To use this package, copy the hyperEmbed.py
file to your working directory, and follow the example medline.ipynb
notebook (or medline_gpu.ipynb
if you would like to use GPU).
Required python packages are in the requirements.txt file. Change torch to the version that fits your environment. Both cpu and gpu are supported.
Currently, the input data has to be prepared in a specific form as follows.
- The data is organized as a few subdirectories. Each sub directory will be read in as one hypergraph and the subdirectory name is used as the timestamp for the snapshot. The timestamps (subdirectory names) have to be integers but don't have to be consecutive.

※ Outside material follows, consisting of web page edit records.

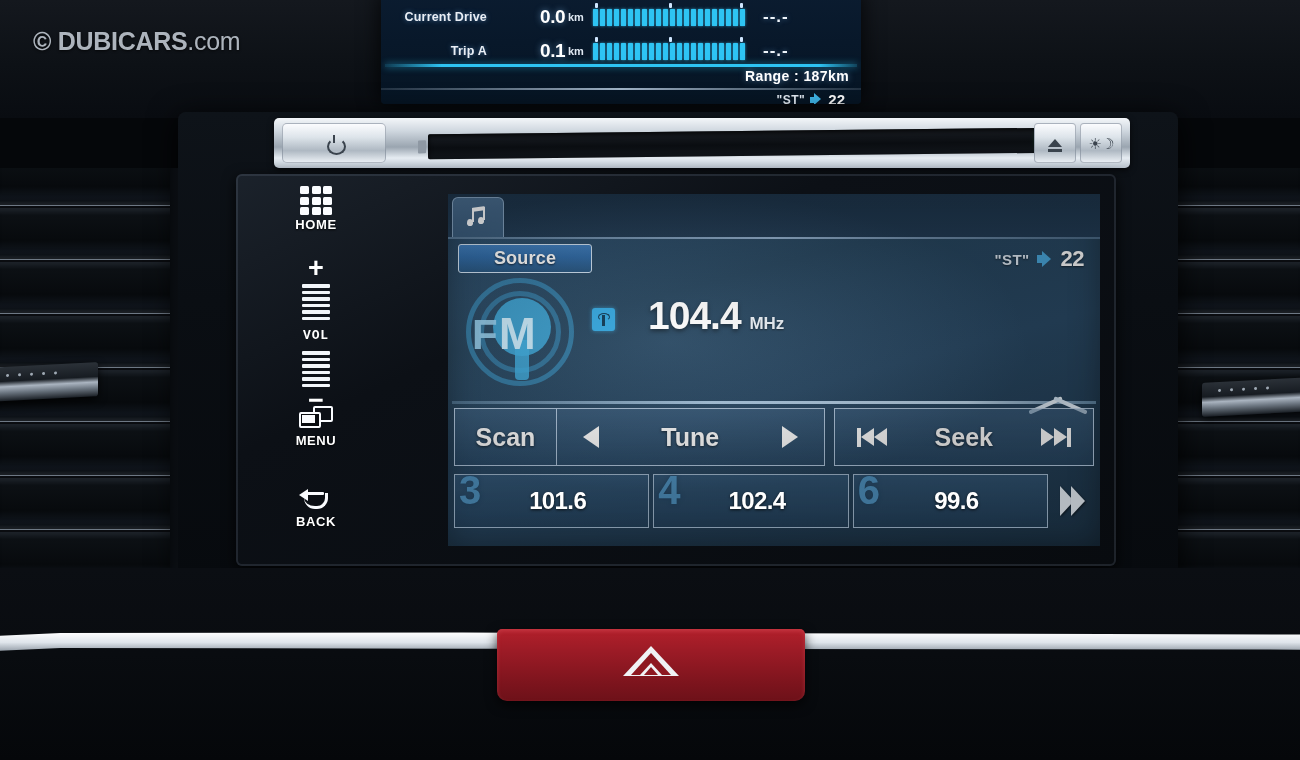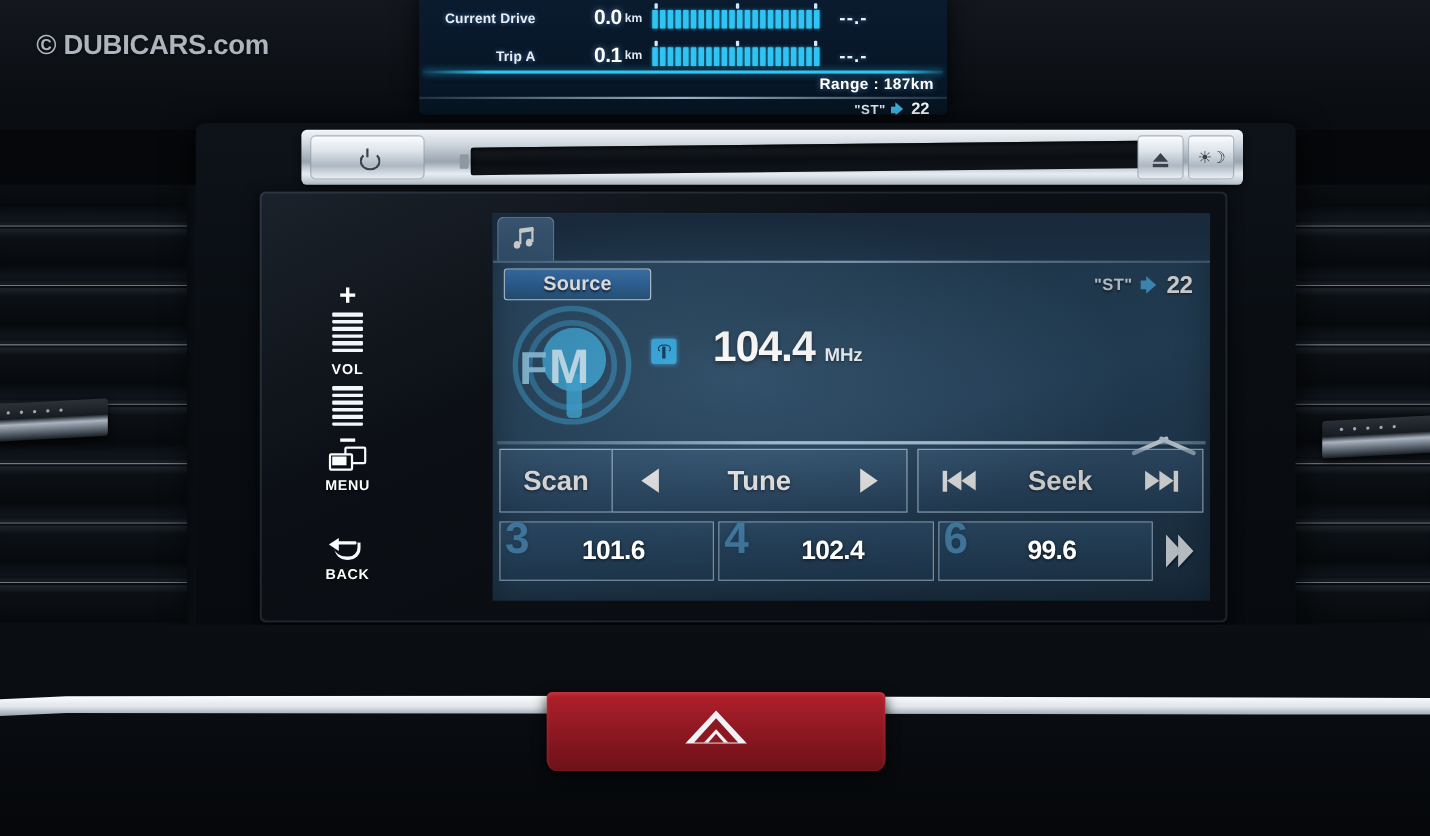".com" .watermark .dom { font-weight: 700 -> 400 }
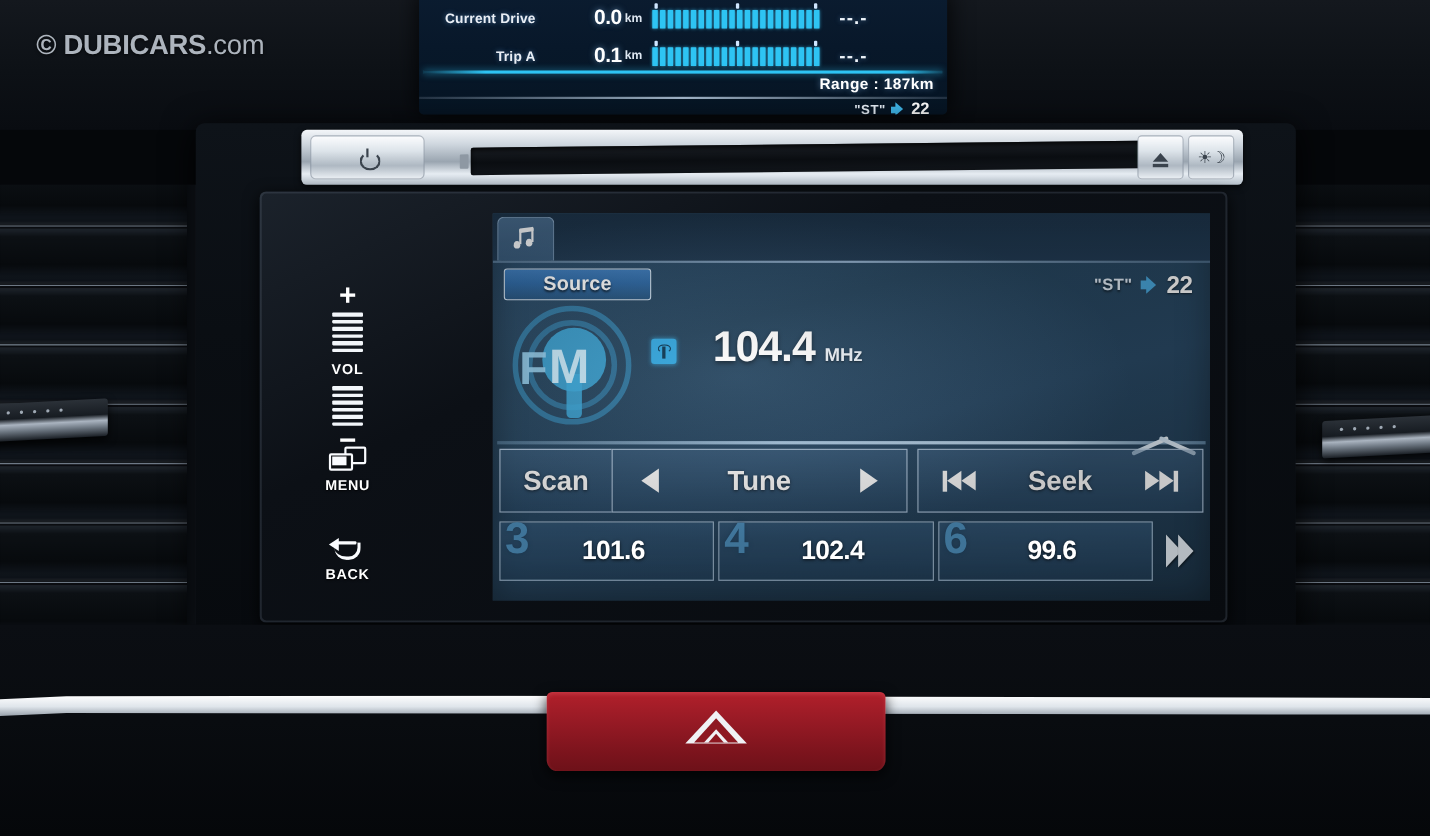"HOME" div.hk { html: none -> <div> <div> <i></i> <i></i> <i></i> <i></i> <i></i> <i></i> <i></i> <i></i> <i></i> </div> <div>HOME</div> </div> }
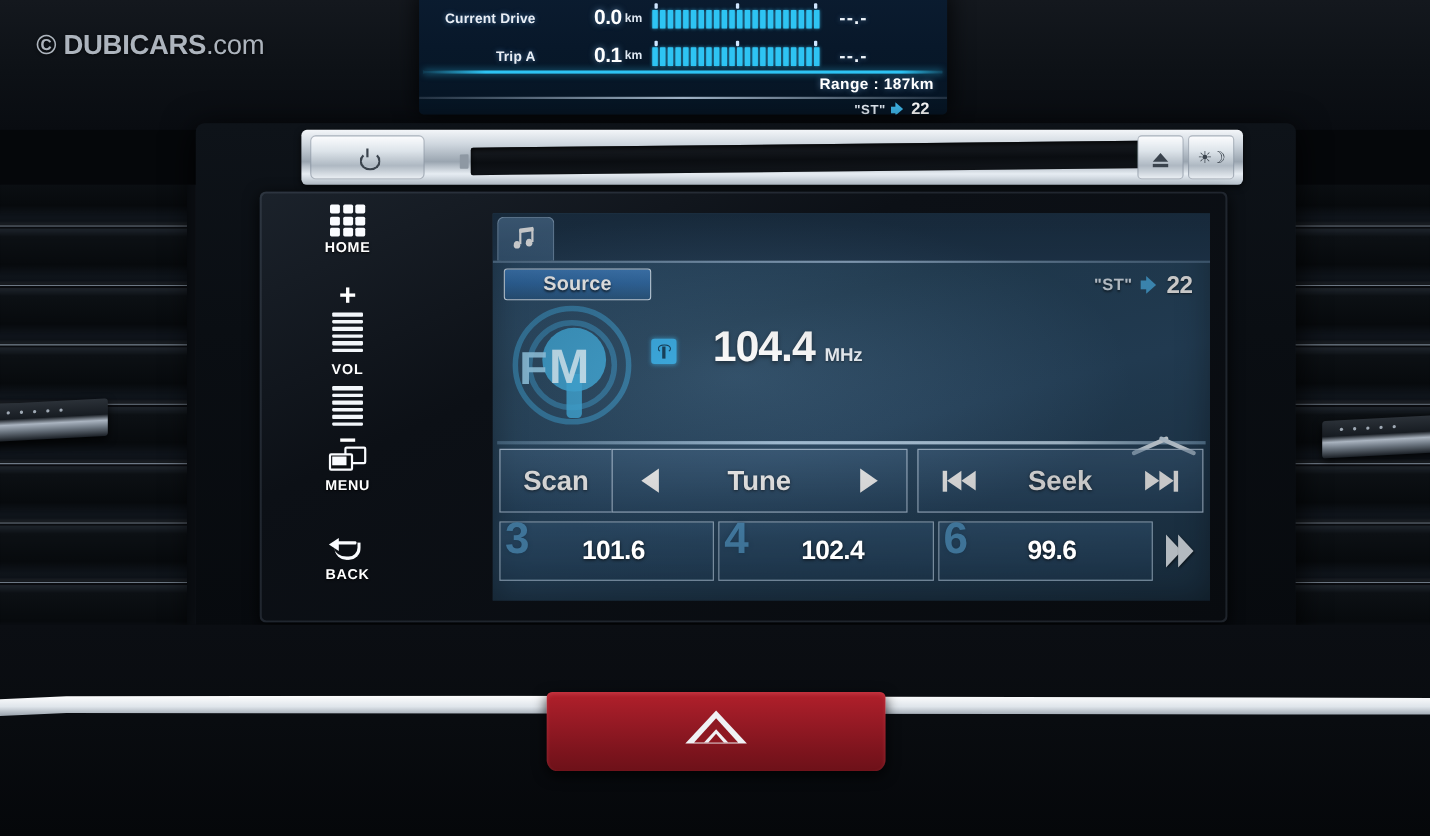"VOL" .vol-word { font-family: none -> Liberation Mono, monospace }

- Each subdirectory contains one or more data files. Each line in the file corresponds to a hyperedge. Fields in each line can be separated by any character. The first field is edge ID, and remaining fields are node IDs in the hyperedge. Different lines can have different number of fields. Node IDs have to be integers between 0 and number_of_nodes-1. Edge IDs can be anything.
- An example folder structure is as follows
MEDLINE
| 1990
| part0.csv
| part1.csv
| 1991
| part.csv
Tensorboard is used to log training status. The logs are saved to the logs
folder under the current working directory. To start tensorboard, run tensorboard --logdir=YOUR_LOG_DIR --bind_all
.